Comme on s'en doute, il y a des cultures qui sont plus «permissives» (loose, dans le texte), et d'autres qui sont plus rigides (tight). Les sociétés qui ont dû affronter plus de difficultés (catastrophes naturelles, menaces militaires depuis 100 ans, accès à l'eau, population très dense, etc.) sont en général celles où la culture est la plus rigide, parce que la survie collective a pendant longtemps dépendu d'un haut niveau de coordination — donc de la discipline de chacun et du respect de l'autorité. À l'inverse, dans les cultures qui l'ont eu «plus facile», comme on dit, les règles et les normes sociales ne sont pas appliquées avec la même force. Cela a entre autres avantages de favoriser l'innovation et la créativité mais, d'après les résultats parus vendredi, cela favorise aussi la propagation du nouveau coronavirus.

Parmi les 57 pays étudiés, en date du 16 octobre, les pays ayant un haut niveau de permissivité avaient eu 5 fois plus de cas et 8,7 fois plus de décès causés par la COVID-19 que les sociétés plus rigides. Les auteurs ont fait toute une série de vérifications pour s'assurer de contrôler autant de variables que possible (densité de population, délai avant l'entrée en vigueur d'un confinement, sous-déclaration des cas par des pays comme la Russie et la Chine, démocratie/dictature, etc.), mais l'association s'est avérée suffisamment robuste pour «résister» à tous ces facteurs.

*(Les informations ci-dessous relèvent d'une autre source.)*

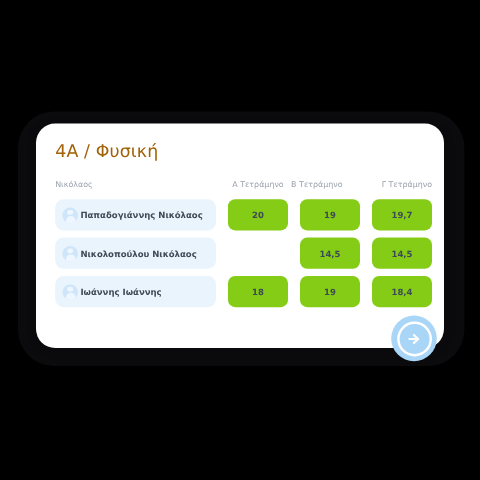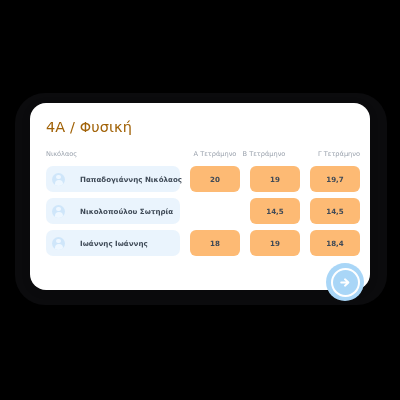"Παπαδογιάννης Νικόλαος" .name-text { margin-left: 15px -> 2px }
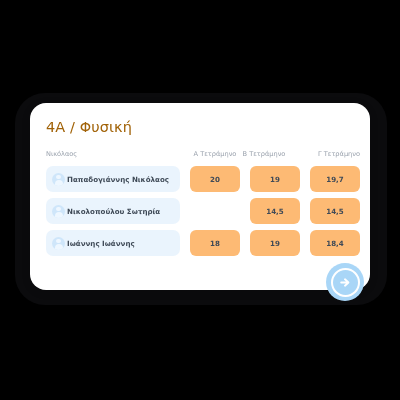"20" .cell { background: #fdba74 -> #84cc16 }
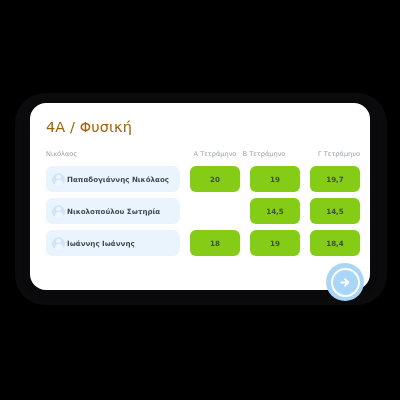"Νικολοπούλου Σωτηρία" span.name-text { text: Σωτηρία -> Νικόλαος }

Fait intéressant, dans les cultures les plus rigides, environ 70 % des gens disent avoir peur d'attraper la COVID, contre seulement 50 % dans les endroits plus permissifs. Les auteurs de l'étude ont donc aussi trouvé un appui supplémentaire pour leur modèle théorique, qui prédit que la rigidité culturelle et les difficultés/menaces vont de pair.

Évidemment, s'il est besoin de le préciser, rien de tout cela ne signifie qu'un type de culture est meilleur que l'autre, ni qu'il faille changer les cultures permissives. Outre la créativité, les cultures plus «lousses» ont bien d'autres avantages — on peut imaginer par exemple que les gens y ont moins tendance à se taire quand ils voient leurs supérieurs commettre des gestes inacceptables. Personnellement, en bon Québécois, je préfère de loin vivre dans une culture permissive, quitte à en endurer les inconvénients à l'occasion. Il n'y a juste rien de parfait.

Mais ces résultats-là me semblent très intéressants à souligner, pour au moins deux raisons. D'abord, on y trouve des éléments de réponse à la question de savoir pourquoi ce sont en bonne partie les mêmes pays qui ont été les plus durement touchés au cours des deux vagues (France, Italie, Espagne, États-Unis, etc.) : ce n'est peut-être pas tant qu'ils n'ont «pas appris de leurs erreurs», comme on l'entend souvent, mais simplement parce que les mêmes facteurs structurels (et impossibles à changer en quelques mois) y sont toujours à l'œuvre.

Ensuite, cela vient beaucoup relativiser certaines comparaisons qui foisonnent sur les réseaux sociaux, et qui consistent à compter les décès dans un pays ayant imposé un confinement et un autre (souvent un pays asiatique ou la Suède) qui ne l'a pas fait. En général, ces parallèles concluent que les confinement ou les couvre-feu ne fonctionnent pas, mais l'étude de The Lancet – Planetary Health montre bien que ce n'est pas si simple que ça : les règles sont une chose, leur respect par la population en est une autre. Si bien que dans une culture plus disciplinée comme le Japon où les individus adhèrent massivement et efficacement aux directives sanitaires, un gouvernement n'a peut-être tout simplement pas besoin de garder tout le monde à la maison.